WORK REQUIRED:
Each line from the one containing "text-decoration: none ->" through the final line of the data below must be repeated exactly.

Data records
☆ ☆ ☆ ☆

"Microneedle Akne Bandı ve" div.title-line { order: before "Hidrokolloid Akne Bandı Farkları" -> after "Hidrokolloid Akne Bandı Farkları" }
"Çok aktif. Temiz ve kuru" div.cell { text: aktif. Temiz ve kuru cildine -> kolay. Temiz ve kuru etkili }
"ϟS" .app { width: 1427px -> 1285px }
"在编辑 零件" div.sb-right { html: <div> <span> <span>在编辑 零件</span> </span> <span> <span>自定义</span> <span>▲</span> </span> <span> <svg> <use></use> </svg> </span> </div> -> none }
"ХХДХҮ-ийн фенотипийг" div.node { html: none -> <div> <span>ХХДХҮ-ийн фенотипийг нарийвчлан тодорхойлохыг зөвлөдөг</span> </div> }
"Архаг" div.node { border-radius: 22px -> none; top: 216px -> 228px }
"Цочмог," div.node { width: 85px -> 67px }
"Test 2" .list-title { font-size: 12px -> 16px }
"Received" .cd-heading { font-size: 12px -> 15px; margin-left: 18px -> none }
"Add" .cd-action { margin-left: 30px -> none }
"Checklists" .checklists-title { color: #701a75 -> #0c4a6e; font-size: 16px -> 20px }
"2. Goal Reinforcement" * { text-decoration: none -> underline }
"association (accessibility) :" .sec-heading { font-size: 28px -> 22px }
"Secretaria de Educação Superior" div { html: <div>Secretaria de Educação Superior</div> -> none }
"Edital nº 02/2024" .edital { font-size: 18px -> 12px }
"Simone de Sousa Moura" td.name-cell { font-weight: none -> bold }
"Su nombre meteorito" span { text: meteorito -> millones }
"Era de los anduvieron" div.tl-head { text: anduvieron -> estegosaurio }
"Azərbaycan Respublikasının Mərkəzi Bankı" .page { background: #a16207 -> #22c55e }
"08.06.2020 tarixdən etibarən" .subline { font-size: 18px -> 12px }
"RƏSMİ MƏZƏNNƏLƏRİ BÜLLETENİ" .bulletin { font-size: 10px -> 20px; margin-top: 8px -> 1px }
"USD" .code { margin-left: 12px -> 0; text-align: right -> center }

☆ ☆ ☆ ☆

RESPONSE TO THE EXERCISE:
"2. Goal Reinforcement" * { text-decoration: none -> underline }
"association (accessibility) :" .sec-heading { font-size: 28px -> 22px }
"Secretaria de Educação Superior" div { html: <div>Secretaria de Educação Superior</div> -> none }
"Edital nº 02/2024" .edital { font-size: 18px -> 12px }
"Simone de Sousa Moura" td.name-cell { font-weight: none -> bold }
"Su nombre meteorito" span { text: meteorito -> millones }
"Era de los anduvieron" div.tl-head { text: anduvieron -> estegosaurio }
"Azərbaycan Respublikasının Mərkəzi Bankı" .page { background: #a16207 -> #22c55e }
"08.06.2020 tarixdən etibarən" .subline { font-size: 18px -> 12px }
"RƏSMİ MƏZƏNNƏLƏRİ BÜLLETENİ" .bulletin { font-size: 10px -> 20px; margin-top: 8px -> 1px }
"USD" .code { margin-left: 12px -> 0; text-align: right -> center }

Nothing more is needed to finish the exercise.